Wednesday, September 04, 2013
F-35 Could Cost Canada 71-Billion Dollars
It's only 25-billion more than the current estimates of the Department of National Defence but, hey, it's only money.
A worst-case scenario of cost risks in a Department of National Defence report on a possible acquisition of 65 Lockheed Martin F-35 stealth fighter jets estimates the airplanes could cost Canada up to $71-billion through acquisition, sustainment and operations over 36 years.
The costs, $25-billion more than the current National Defence estimate, are contained in a section of the department’s latest report to Parliament on the F-35 that outlines “cost risk and uncertainty” and is intended to provide a range of effects on the cost of buying and operating a fleet of stealth attack planes if factors such as inflation, the exchange rate between the Canadian and U.S. dollar, the cost of fuel and the rate of aircraft to be produced by Lockheed Martin fluctuates either higher or lower than the estimates that are behind the current National Defence figures.

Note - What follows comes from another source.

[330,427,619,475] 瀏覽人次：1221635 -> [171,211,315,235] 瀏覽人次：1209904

Okay, so we won't know what this pseudo-stealth light attack bomber will likely cost until it's been sitting in our hangars for many years at least, but we might do a little bargaining to protect our investment. You know, at the start, when the dealer may be willing to make a few concessions.

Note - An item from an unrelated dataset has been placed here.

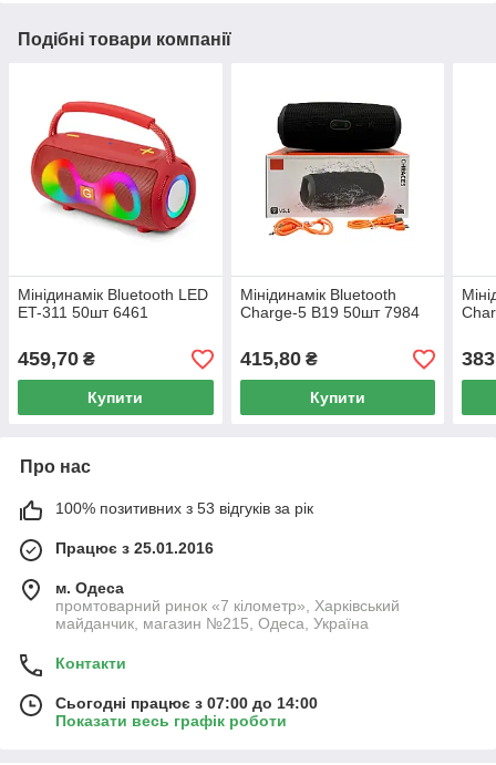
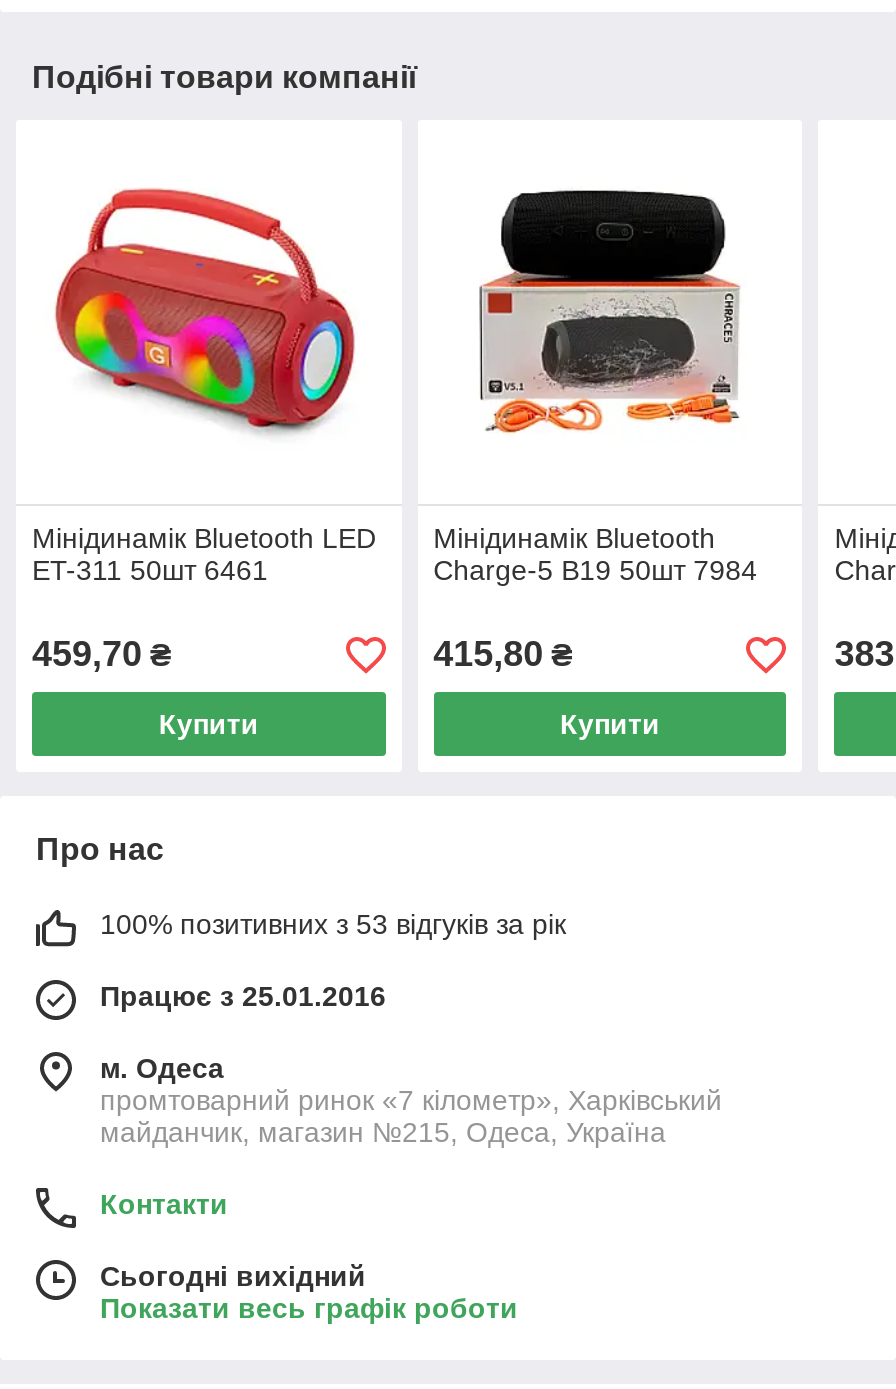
[55,695,318,712] Сьогодні працює з 07:00 до 14:00 -> [100,1261,366,1293] Сьогодні вихідний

How about something like this? Let's say the warplane's stealth factor accounts for half of its value. Why not get a guarantee from the manufacturer, Lockheed, that the F-35's stealth advantage will be valid for at least 20-years of the aircraft's 36-year lifespan.
If our potential adversaries deploy counter-measures that effectively defeat the F-35's stealth advantage within 20-years they give us, say, a 15-billion dollar rebate. If that happens within 10-years, make it a 25-billion dollar rebate. Within 5-years, boost that to 35-billion dollars.

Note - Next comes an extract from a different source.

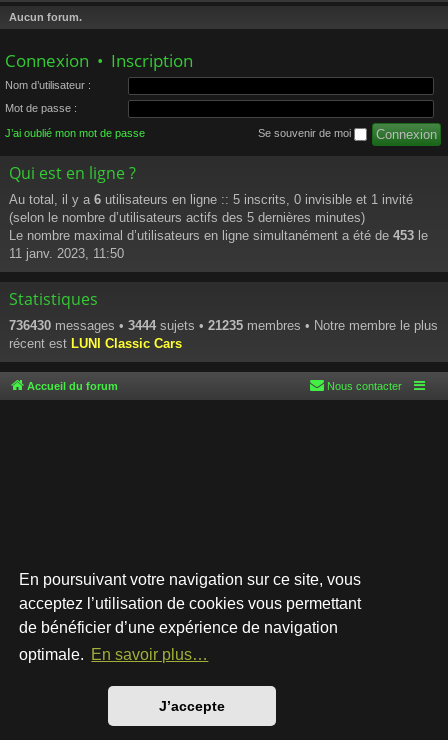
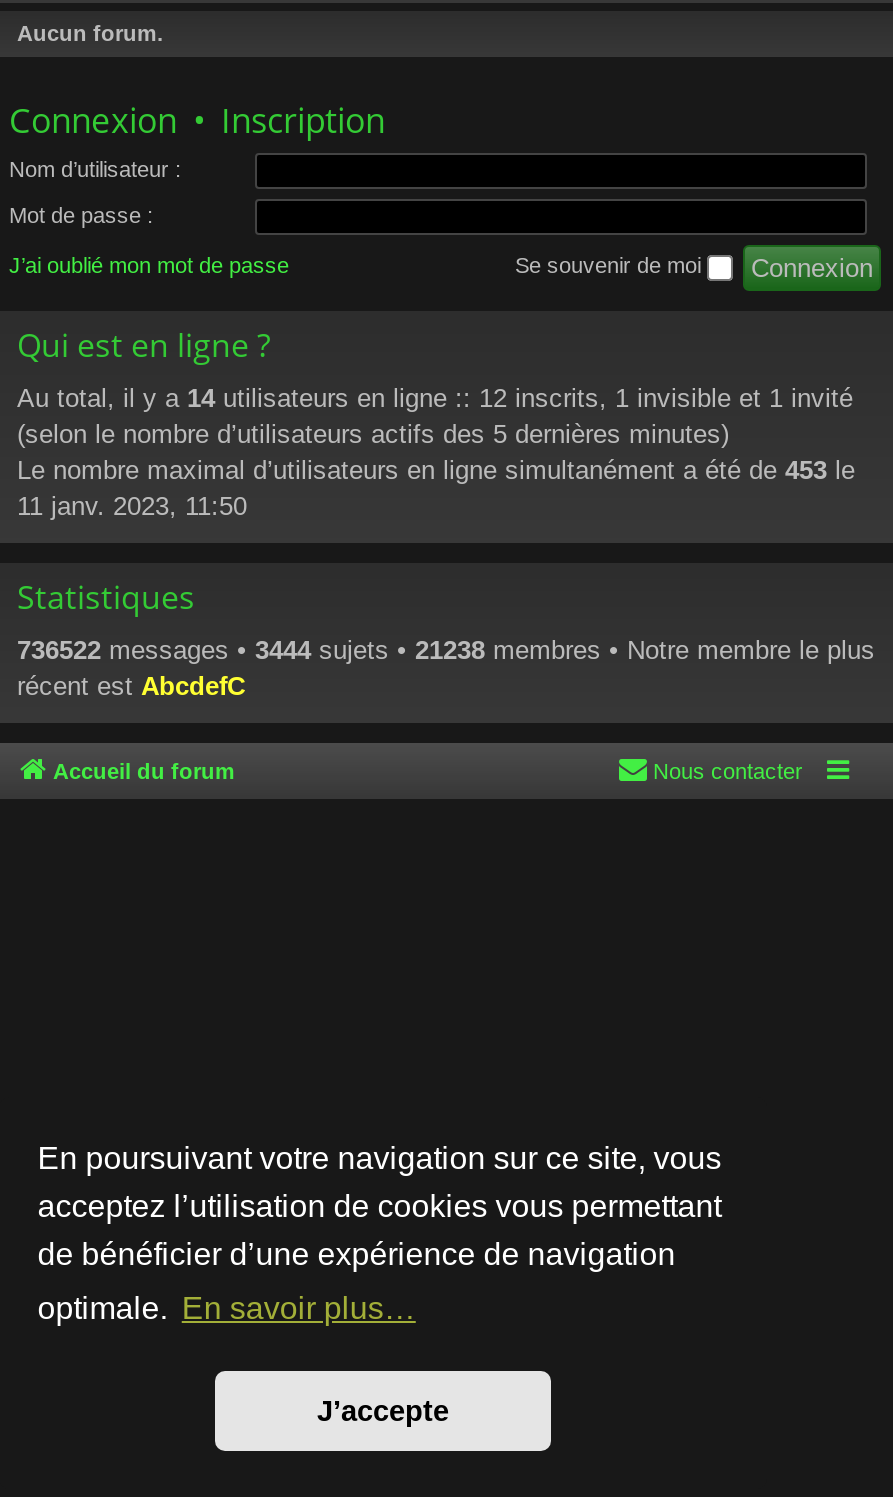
[9,192,413,207] Au total, il y a 6 utilisateurs en ligne :: 5 inscrits, 0 invisible et 1 invité -> [17,384,853,414] Au total, il y a 14 utilisateurs en ligne :: 12 inscrits, 1 invisible et 1 invité
[9,318,438,351] 736430 messages • 3444 sujets • 21235 membres • Notre membre le plus | récent est LUNI Classic Cars -> [17,636,875,702] 736522 messages • 3444 sujets • 21238 membres • Notre membre le plus | récent est AbcdefC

This isn't playing games with Lockheed and their iffy, prototypical technology, not at all. It's recognizing reality. If the F-35's stealth mask is taken down, it loses most of its value. It is subpar in speed, agility, payload and range. On the other hand, it is conceivable that Lockheed or another contractor could continue to engineer new systems and system upgrades - new materials, new sensors, new cloaking mechanisms - to keep the F-35 at least somewhat viable but they could introduce massive extra costs we haven't reckoned on.
The rebate idea would put Canada in funds to either afford to upgrade and retrofit new stealth technologies, if they're feasible, or to help with the costs of finding a replacement aircraft sooner than anticipated if the F-35 has to be prematurely written off.
Given the price tag for the F-35, it's not reasonable that Canada carry all the risk for buying Lockheed's second-line stealth warplane. If we're to take Lockheed's promises at face value, then Lockheed should put real value behind those promises - in the form of a performance guarantee.